Beispiel Finanzpolitik: Der Euro werde weich, wenn das Drei-Prozent-Kriterium beim deutschen Staatsdefizit nicht eingehalten werde, hieß es in den vergangenen Wochen aus den Verbandsetagen - als würde niemand merken, dass der Wechselkurs derzeit steigt und steigt, egal wie hoch das deutsche Defizit ausfällt.
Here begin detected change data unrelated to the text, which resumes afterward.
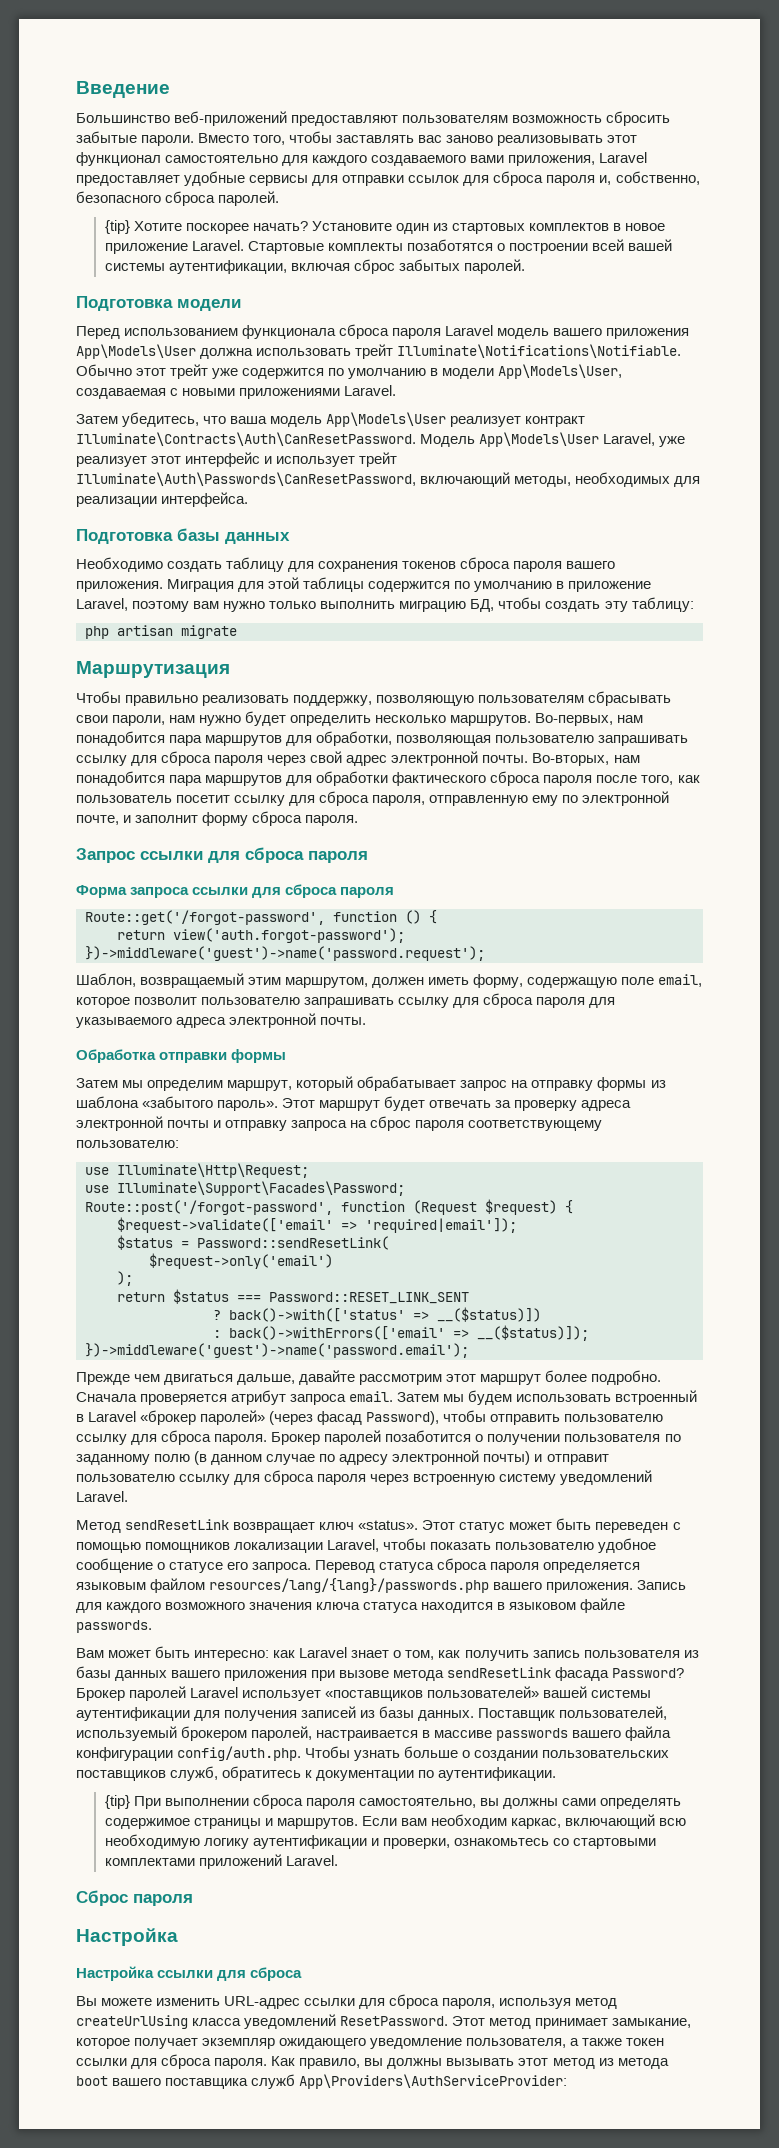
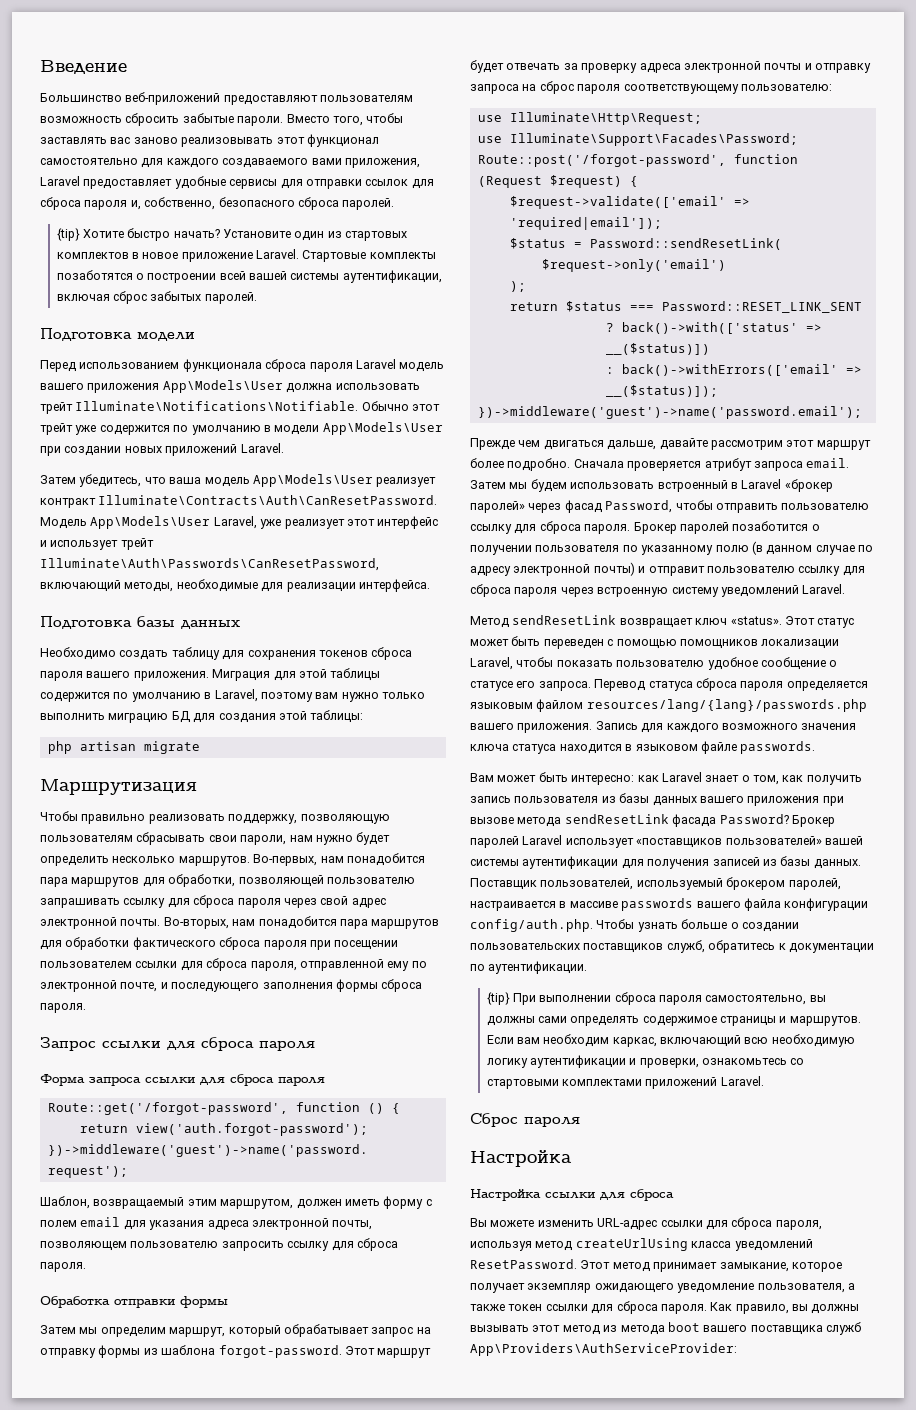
[185,223,249,234] поскорее -> [127,228,171,241] быстро
[498,364,623,379] [76,388,341,399] App\Models\User, создаваемая с новыми приложениями -> [322,422,443,435] [40,444,238,456] App\Models\User при создании новых приложений
[575,472,671,487] необходимых -> [176,579,258,592] необходимые
[568,581,652,592] приложение -> (212, 695) none
[470,597,694,612] БД, чтобы создать эту таблицу: -> [171,710,364,723] БД для создания этой таблицы:
[396,735,492,746] позволяющая -> [238,875,324,887] позволяющей
[596,775,700,785] [76,791,529,806] после того, как пользователь посетит ссылку для сброса пароля, отправленную -> [309,940,399,950] [40,958,384,971] при посещении пользователем ссылки для сброса пароля, отправленной
[135,812,249,826] заполнит форму -> [171,979,378,992] последующего заполнения формы
[473,974,703,988] [76,993,616,1008] [76,1013,367,1028] форму, содержащую поле email, которое позволит пользователю запрашивать ссылку для сброса пароля для указываемого адреса электронной почты. -> [383,1196,432,1209] [40,1217,373,1230] [40,1238,398,1251] [40,1262,86,1272] форму с полем email для указания адреса электронной почты, позволяющем пользователю запросить ссылку для сброса пароля.
[142,1096,279,1111] «забытого пароль». -> [218,1345,342,1358] forgot-password.
[269,1411,440,1425] (через фасад Password), -> [528,500,673,513] через фасад Password,
[76,1454,150,1465] заданному -> [641,545,714,555] указанному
So einfach funktioniert die Ökonomie dann eben doch nicht.
Beleidigter Kanzler
Wer über Jahre wie der BDI gegen das ach so schlimme deutsche Konsensdenken gewettert hat, darf sich nicht beschweren, wenn Rot-Grün den Gedanken jetzt umsetzt - und sich eben nicht um das Einverständnis der Wirtschaft zum Koalitionsvertrag kümmert. So ist das eben in einer Konfliktgesellschaft.
Klar: Gerhard Schröder spielt derzeit gegenüber den Verbänden ganz bewusst den Beleidigten. Das wird sich geben. Die Probleme, die Deutschlands Lobbys mit der Politik haben, werden dann aber nicht gelöst sein. Und womöglich werden sich die Verbandsfürsten einfach entscheiden müssen. Entweder sie geben sich offener als bisher als Vertreter ihrer ganz speziellen Interessen zu erkennen, was ja nichts Schlimmes ist. Oder sie halten am Anspruch fest, gesamtgesellschaftliche und ökonomische Interessen wie den Abbau der Arbeitslosigkeit zu vertreten. Dann aber müssen sie sich auch von so manchem Widerspruch lösen und zumindest erwägen, ob es nicht besser wäre, die Menschen zu Veränderungen zu motivieren - statt an ihnen rumzunörgeln.
Nach heutiger Praxis droht das Wirken von Deutschlands Spitzenverbänden den Unternehmen am Ende eher zu schaden als zu nutzen, weil selbst vernünftige Vorschläge irgendwann nicht mehr ernst genommen werden. Und das ist ein Problem, das nicht erst seit dem 22. September besteht.